Requirement: Reproduce exactly the lines from the one containing "Mystim Pure Vibes" through the last line of the data, both ends included.

[Detected change data]
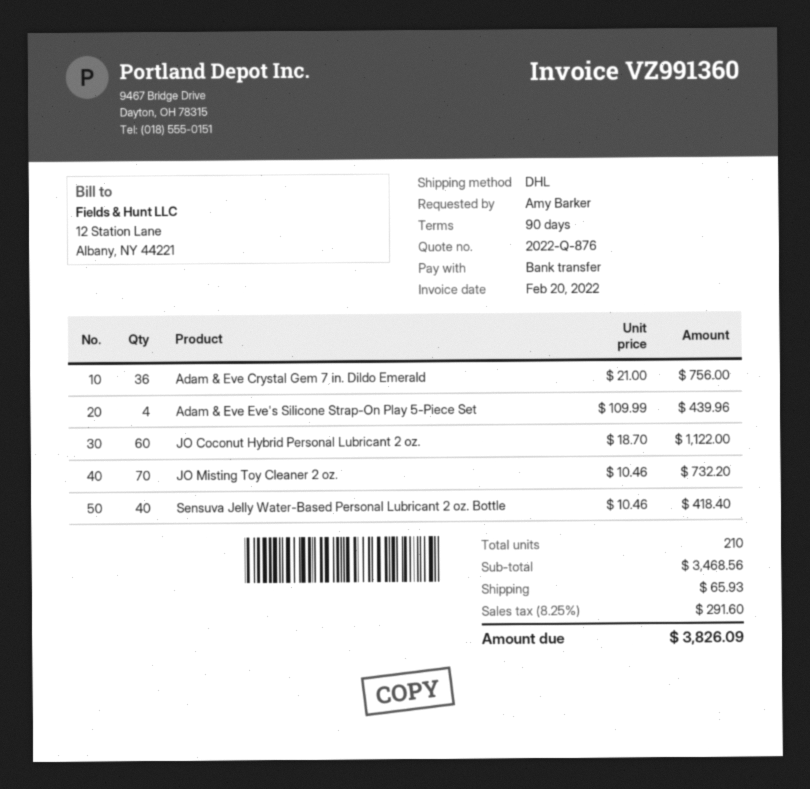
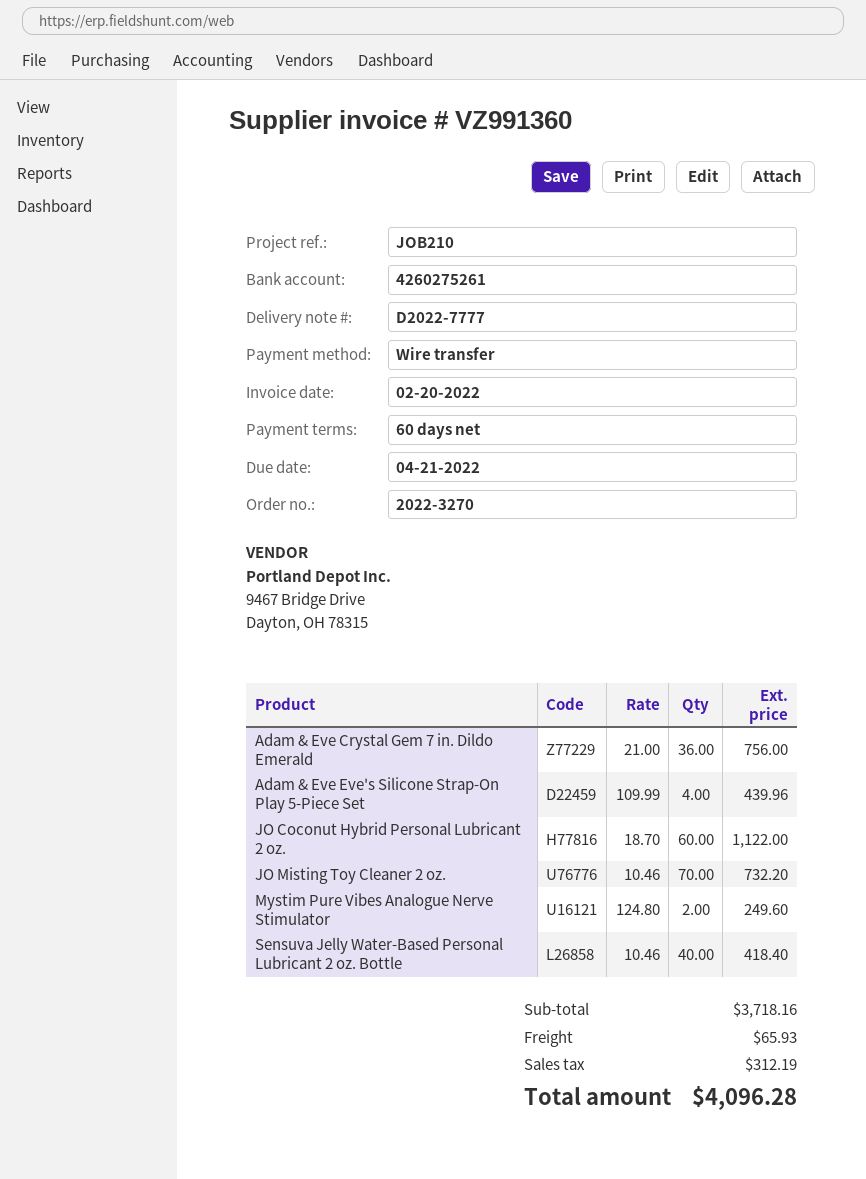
payment terms: 90 days -> 60 days
Mystim Pure Vibes Analogue Nerve Stimulator: none -> 2 x 124.80 = 249.60
subtotal: 3468.56 -> 3718.16
tax: 291.60 -> 312.19
total: 3826.09 -> 4096.28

Expected answer:
Mystim Pure Vibes Analogue Nerve Stimulator: none -> 2 x 124.80 = 249.60
subtotal: 3468.56 -> 3718.16
tax: 291.60 -> 312.19
total: 3826.09 -> 4096.28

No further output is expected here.